From the line that contains "[200,188,251,199] [52,210,252,221] [52,230,165,238]" through the line that contains "(202, 434) none", output every line of the listing below exactly and leave out all the rest.

DATA EXTRACTS —

---------------

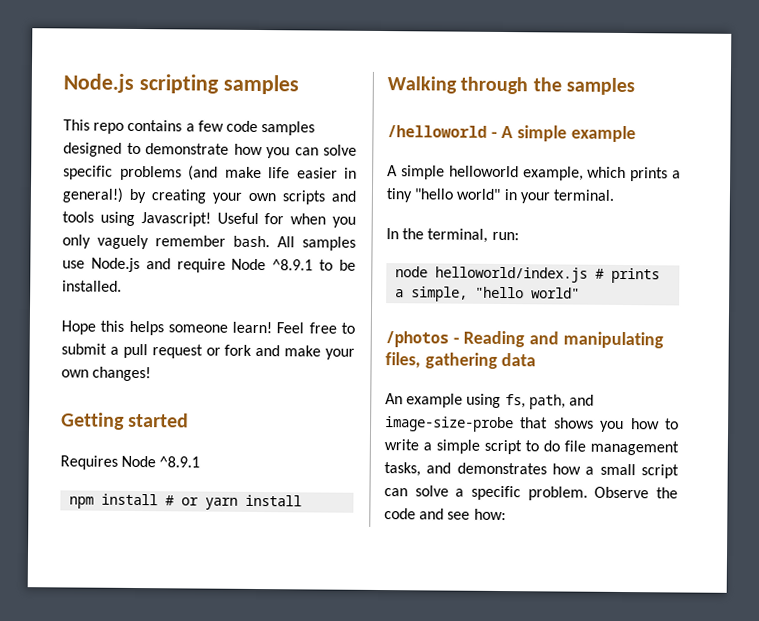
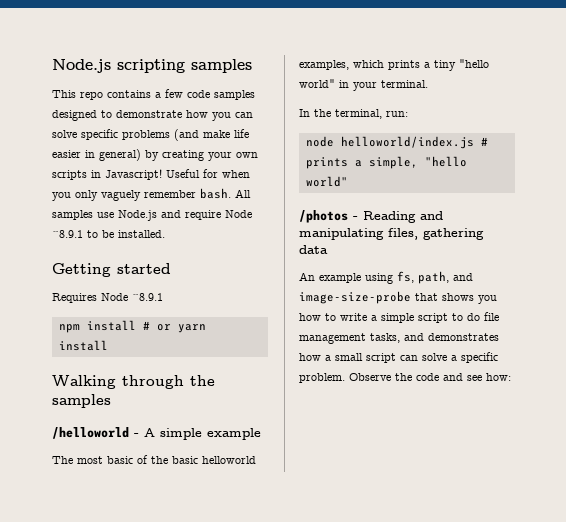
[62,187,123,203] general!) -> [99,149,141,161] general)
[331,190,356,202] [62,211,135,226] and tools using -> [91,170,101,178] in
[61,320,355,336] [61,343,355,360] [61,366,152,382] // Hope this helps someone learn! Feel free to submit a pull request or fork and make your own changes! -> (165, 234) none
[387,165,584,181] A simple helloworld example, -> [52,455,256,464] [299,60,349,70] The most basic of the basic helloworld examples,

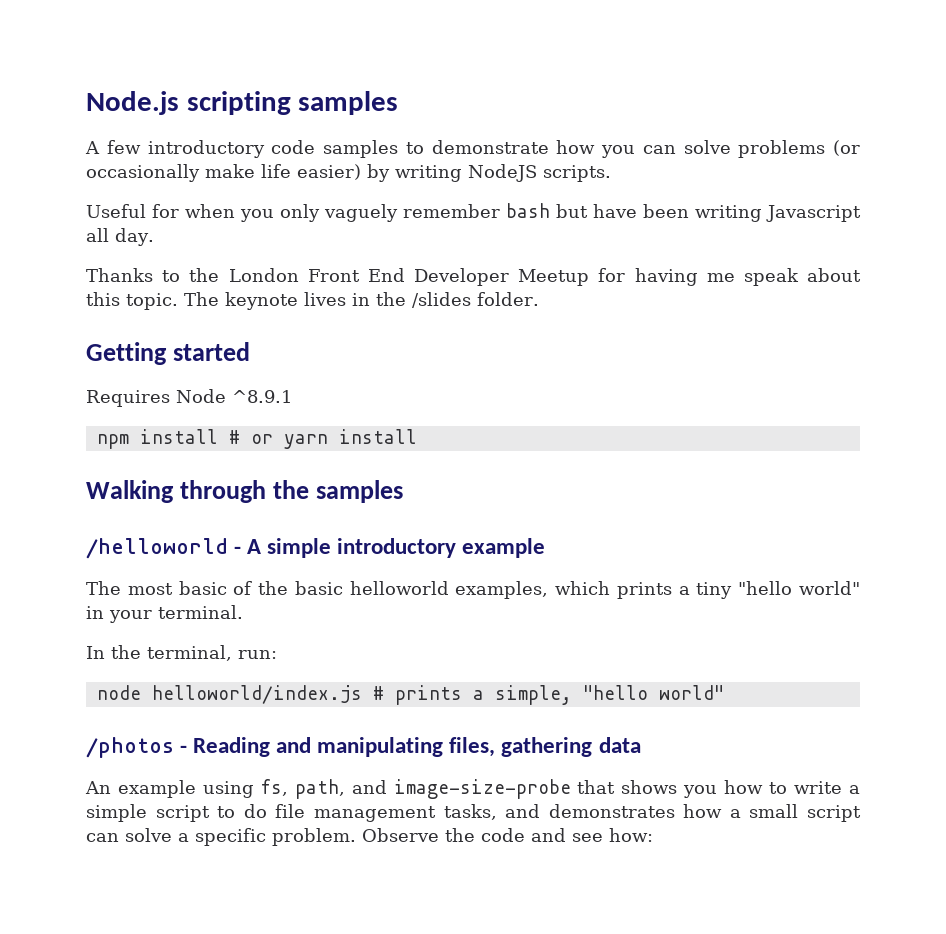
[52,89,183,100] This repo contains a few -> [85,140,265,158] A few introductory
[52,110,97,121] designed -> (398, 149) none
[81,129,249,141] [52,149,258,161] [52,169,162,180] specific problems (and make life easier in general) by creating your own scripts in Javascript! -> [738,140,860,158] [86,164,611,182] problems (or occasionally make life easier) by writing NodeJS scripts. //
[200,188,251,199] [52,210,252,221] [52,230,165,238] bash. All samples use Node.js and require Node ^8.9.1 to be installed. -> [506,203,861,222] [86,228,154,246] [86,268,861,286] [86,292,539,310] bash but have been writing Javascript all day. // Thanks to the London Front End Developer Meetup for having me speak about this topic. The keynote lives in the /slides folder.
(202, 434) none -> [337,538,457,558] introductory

---------------

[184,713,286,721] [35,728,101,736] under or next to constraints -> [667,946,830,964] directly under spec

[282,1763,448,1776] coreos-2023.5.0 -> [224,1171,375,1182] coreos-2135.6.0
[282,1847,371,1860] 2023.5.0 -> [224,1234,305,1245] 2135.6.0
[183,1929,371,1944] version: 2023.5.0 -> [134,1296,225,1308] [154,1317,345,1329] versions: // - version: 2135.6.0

---------------

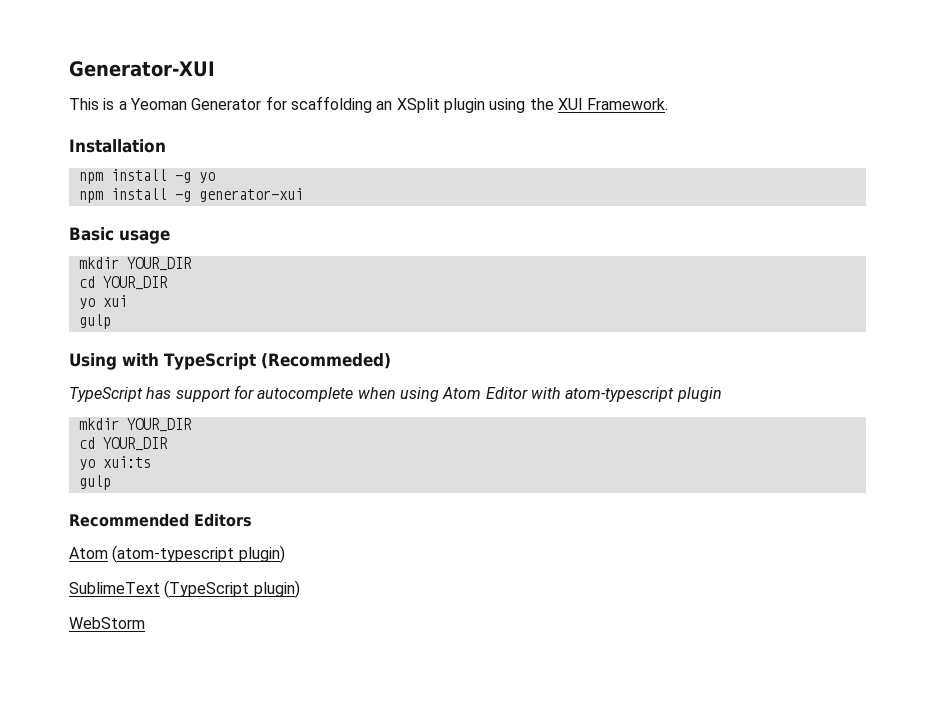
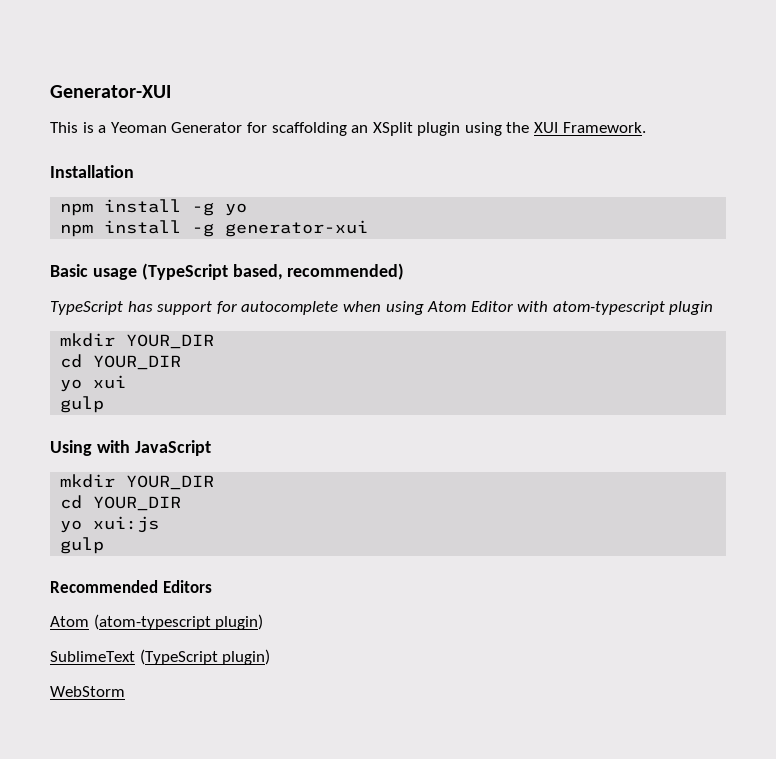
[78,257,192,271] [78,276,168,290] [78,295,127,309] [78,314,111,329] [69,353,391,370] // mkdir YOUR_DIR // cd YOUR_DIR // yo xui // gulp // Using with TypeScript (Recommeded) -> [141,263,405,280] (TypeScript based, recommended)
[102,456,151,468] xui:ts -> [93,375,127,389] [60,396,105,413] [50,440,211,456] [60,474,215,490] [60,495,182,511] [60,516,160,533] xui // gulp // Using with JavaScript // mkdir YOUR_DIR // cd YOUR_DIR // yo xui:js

---------------

ANSWER TO THE EXERCISE —
[200,188,251,199] [52,210,252,221] [52,230,165,238] bash. All samples use Node.js and require Node ^8.9.1 to be installed. -> [506,203,861,222] [86,228,154,246] [86,268,861,286] [86,292,539,310] bash but have been writing Javascript all day. // Thanks to the London Front End Developer Meetup for having me speak about this topic. The keynote lives in the /slides folder.
(202, 434) none -> [337,538,457,558] introductory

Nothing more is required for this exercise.